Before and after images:
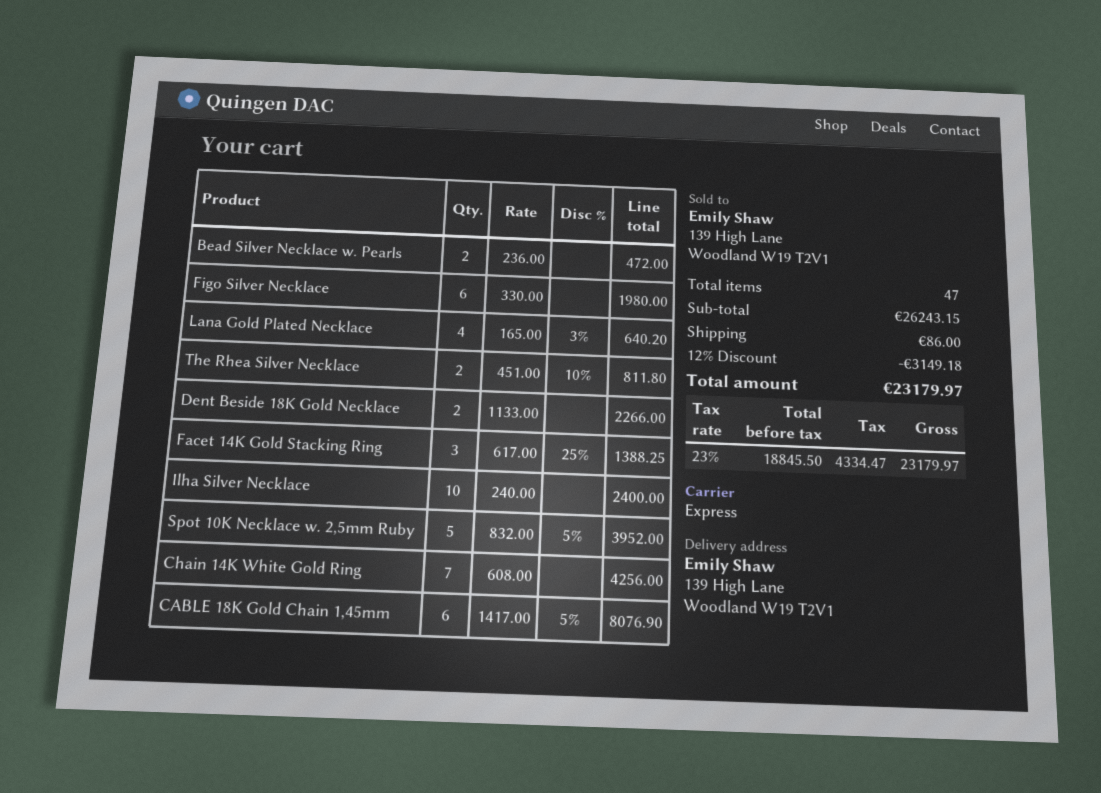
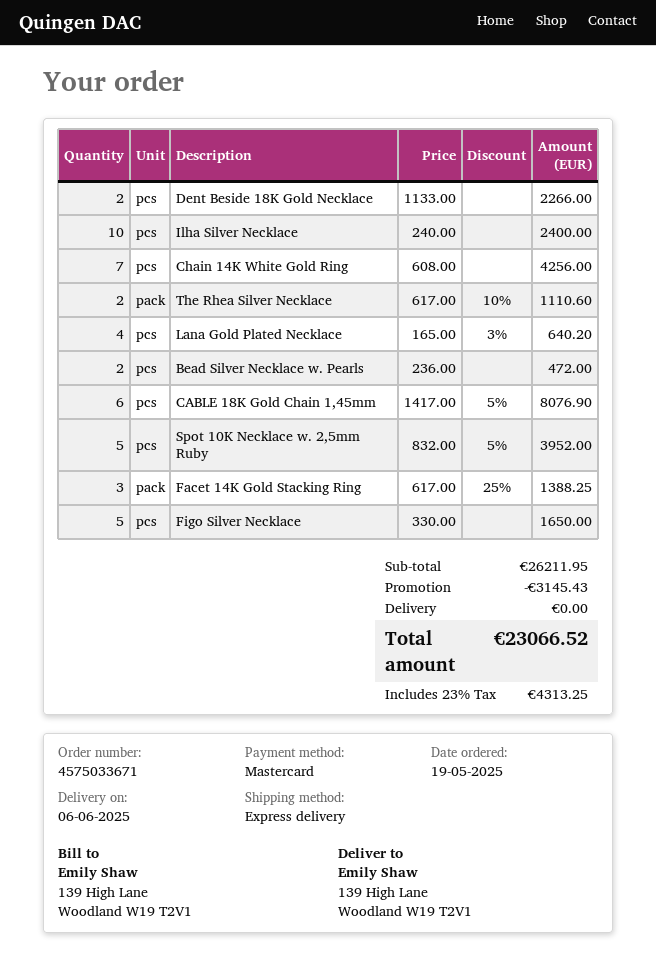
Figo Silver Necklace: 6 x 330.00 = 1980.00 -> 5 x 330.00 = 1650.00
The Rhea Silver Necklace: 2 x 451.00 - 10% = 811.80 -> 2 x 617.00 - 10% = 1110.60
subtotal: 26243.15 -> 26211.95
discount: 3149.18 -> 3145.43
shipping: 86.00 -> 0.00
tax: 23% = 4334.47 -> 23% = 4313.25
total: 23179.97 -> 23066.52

==

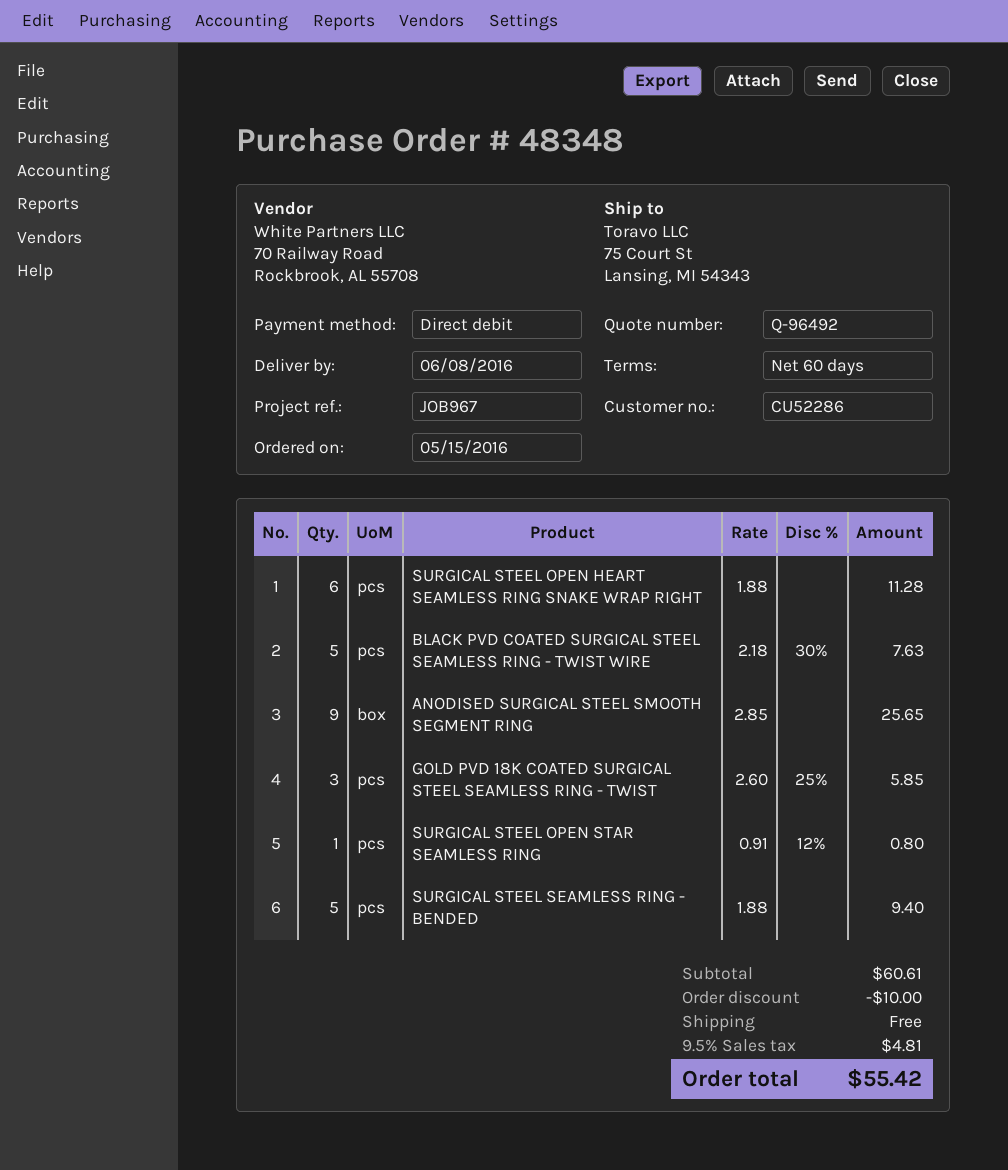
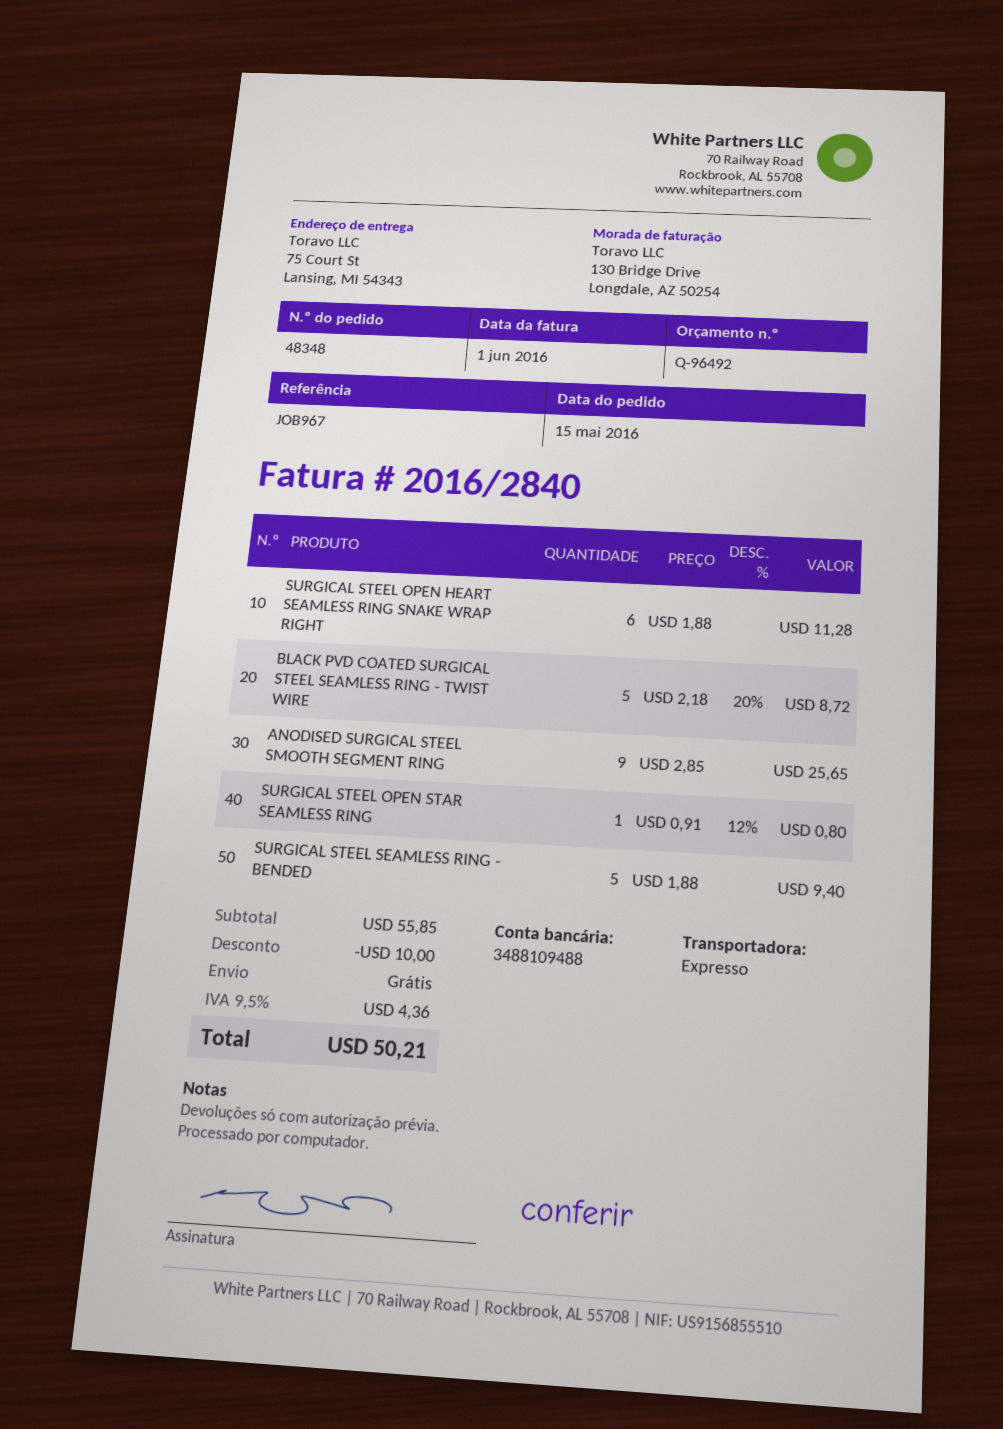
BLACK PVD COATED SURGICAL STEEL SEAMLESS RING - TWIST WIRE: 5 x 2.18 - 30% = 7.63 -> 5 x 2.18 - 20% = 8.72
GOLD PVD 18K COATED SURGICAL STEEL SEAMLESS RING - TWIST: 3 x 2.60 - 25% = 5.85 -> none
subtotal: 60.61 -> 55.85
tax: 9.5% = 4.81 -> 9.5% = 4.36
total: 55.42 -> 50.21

=== WHAT IS BEING ASKED ===
All lines above from the one holding "The Rhea Silver" to the one holding "total: 23179.97 -> 23066.52", inclusive, are to be copied exactly; no other line is wanted.

=== RESULT ===
The Rhea Silver Necklace: 2 x 451.00 - 10% = 811.80 -> 2 x 617.00 - 10% = 1110.60
subtotal: 26243.15 -> 26211.95
discount: 3149.18 -> 3145.43
shipping: 86.00 -> 0.00
tax: 23% = 4334.47 -> 23% = 4313.25
total: 23179.97 -> 23066.52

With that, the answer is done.